DEGJR wrote:Split from Nanwalek, AK topic. -Z
-----------------------------Gump,
In general, how do you land a taildragger on slick icy runways with a crosswind?
Like the guys said, there’s ice and then there’s ice.
Slick, wet ice. The stuff you find at the village strips located next to water with the wind blowing spray up onto the runway is the fun stuff. Too slippery to walk on, and way too slick for any kind of effective braking or steering. Real cold, dry ice. Stuff's like sandpaper, and there's no slipping on that at all.
Say you’re landing on one of these "slippery" runways. Runway 27 for example, with a crosswind from the left, 180 degrees at 25 KTS. As you slide down on final you’re gonna be crabbed nose pointed left into the wind to maintain runway heading. Get ready to touch the ground, kick out the crab and drop a wing into the wind. The usual. On a runway surface with traction, the tires hold you in place and you have braking and steering to make you go where you want to go, and hopefully enough of both to overcome the crosswind.

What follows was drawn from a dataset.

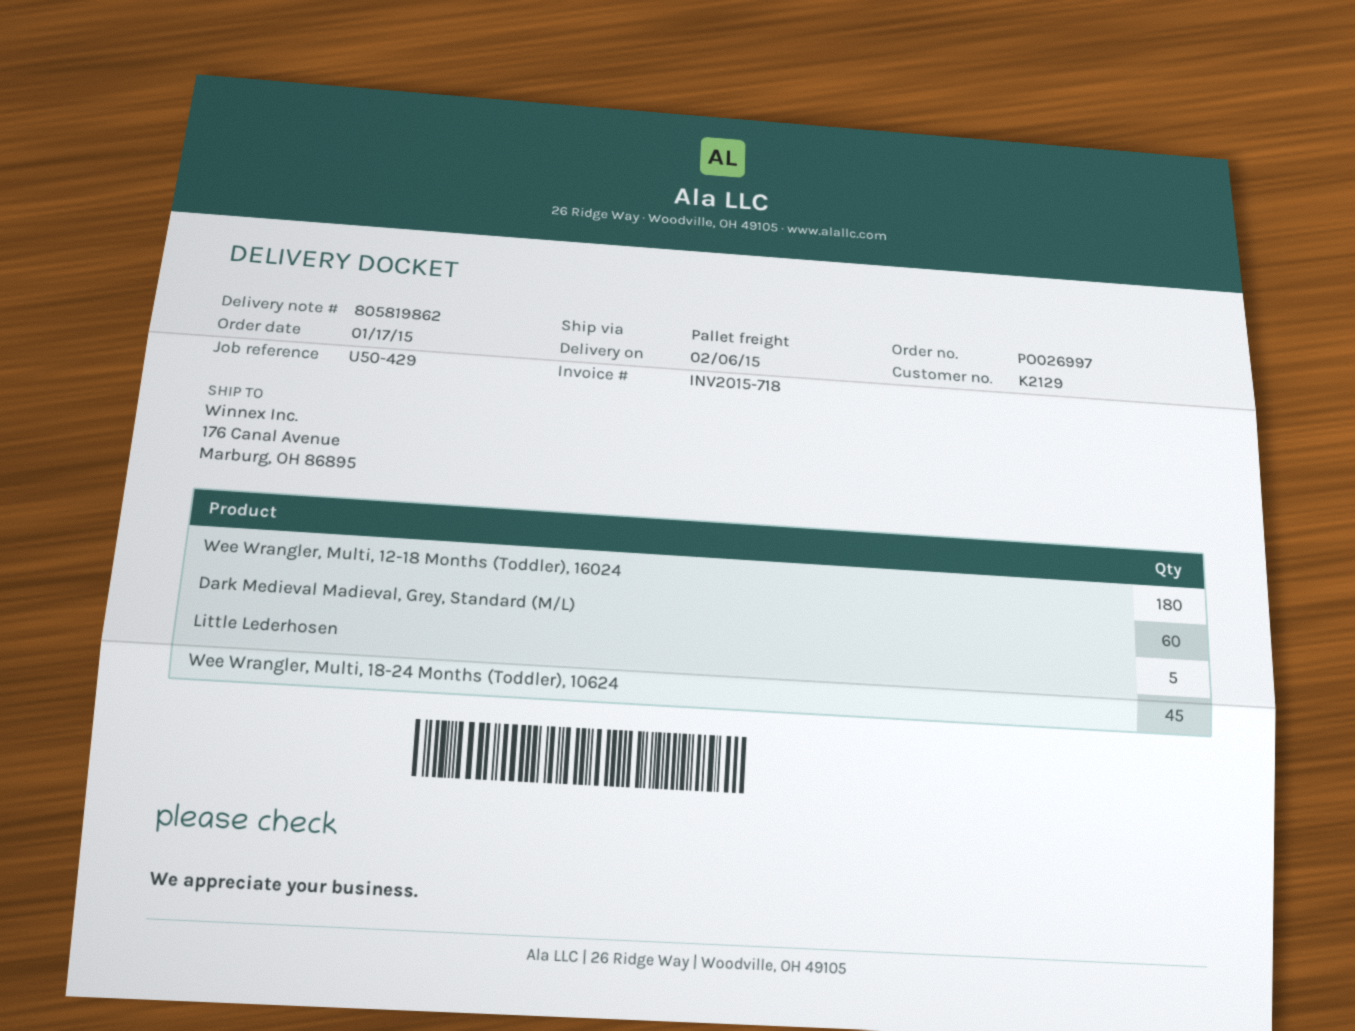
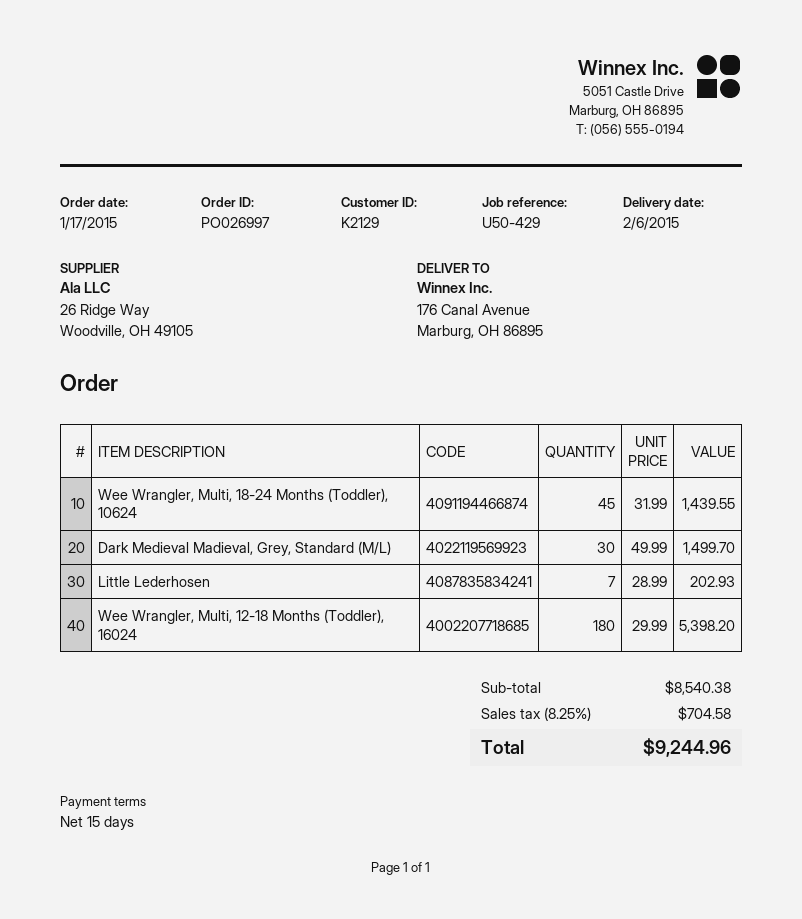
Dark Medieval Madieval, Grey, Standard (M/L): 60 -> 30
Little Lederhosen: 5 -> 7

On slick ice however… Whole different story, and it doesn’t matter tri gear or conventional. The deal is the same. As you touch, there is no traction to steer you. You have the wind pushing one way, and X thousand pounds of airplane full of motion and inertia wanting to go another. As you touch and wheels start sliding, the wind will weathervane the airplane in our example to the left, and you’ll look down the runway through the right side of the windshield.
Here’s the fun part. Left uncorrected, as you slide down the runway the wind will push from the left and move you towards the right side of the runway. To fix this, you add throttle, and let the prop pull you back to the center of the runway. Conversely, too much power and you’ll pull too far into the wind and head for the left side. Just ease off the gas, and let the wind push you to the middle. Way simpler in real life than it sounds here.

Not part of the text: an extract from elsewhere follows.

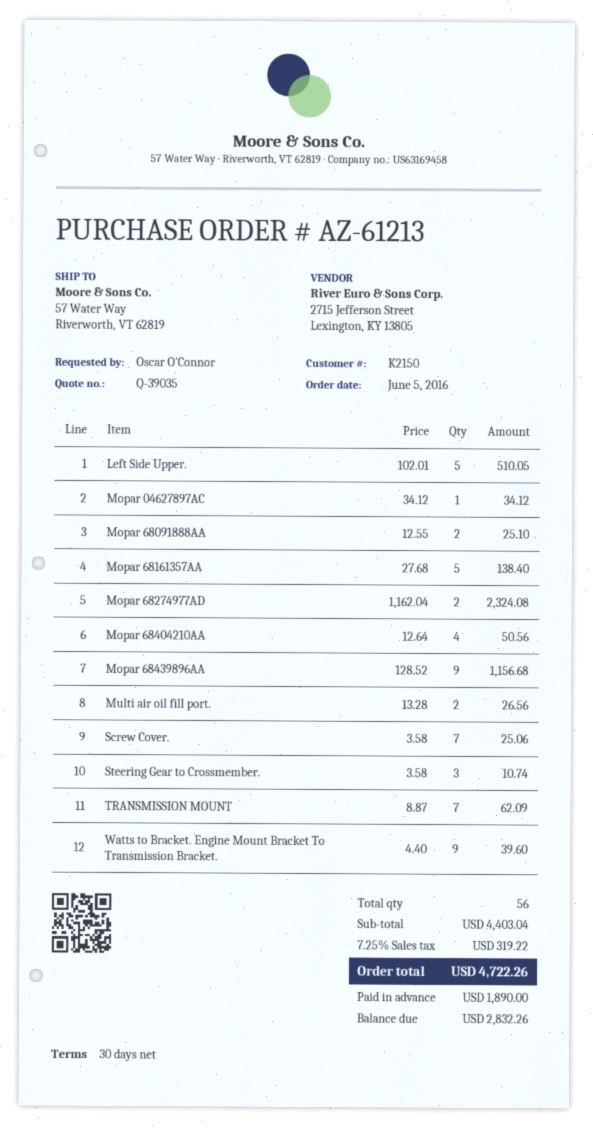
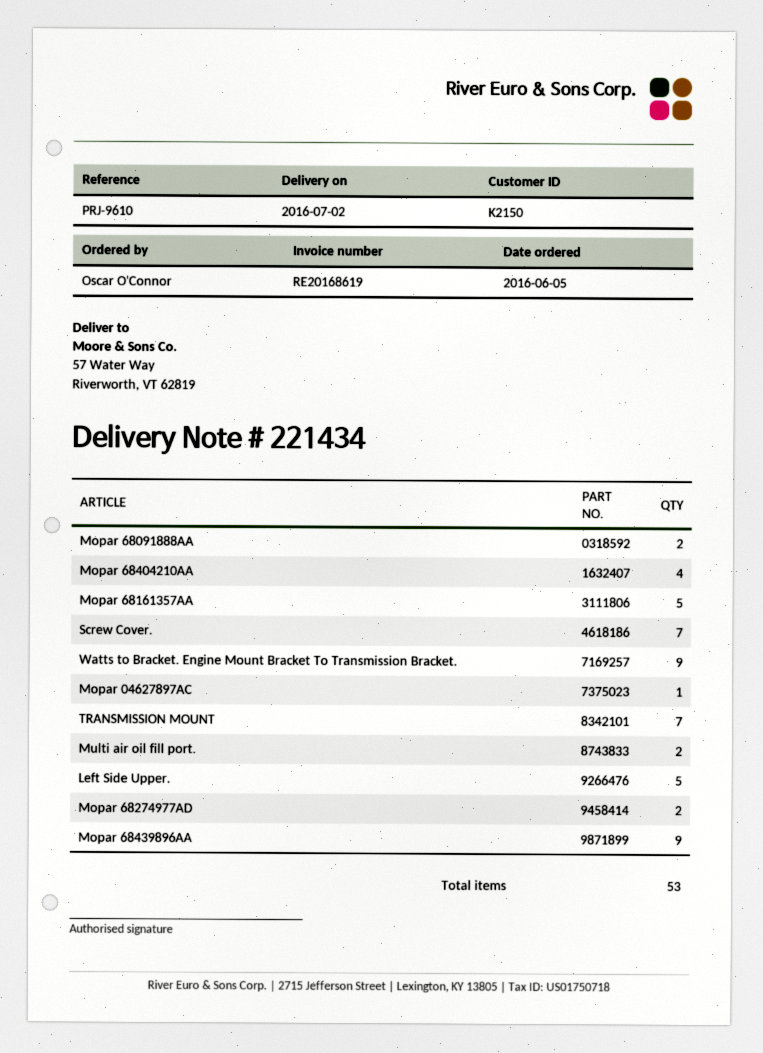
Steering Gear to Crossmember.: 3 -> none
total quantity: 56 -> 53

The kicker, as MTV says, is where you have patchy ice runways, and you alternate between sliding sideways and hitting traction and straightening out. That’s a lurching mess, and you move the whole train wreck down the runway pushing and pulling till you get stopped or take off. Pain in the ass and hard on the gear.
With a tailwheel, I like to wheel land strong crosswinds. Gives me only two wheels to worry about instead of three, and the rudder and tailwheel aren’t needing to go opposite of each other to keep me aimed down the runway. With a strong crosswind, your groundspeed is usually slow, so you set it down when it wants to come down, and just ride it out on the ground.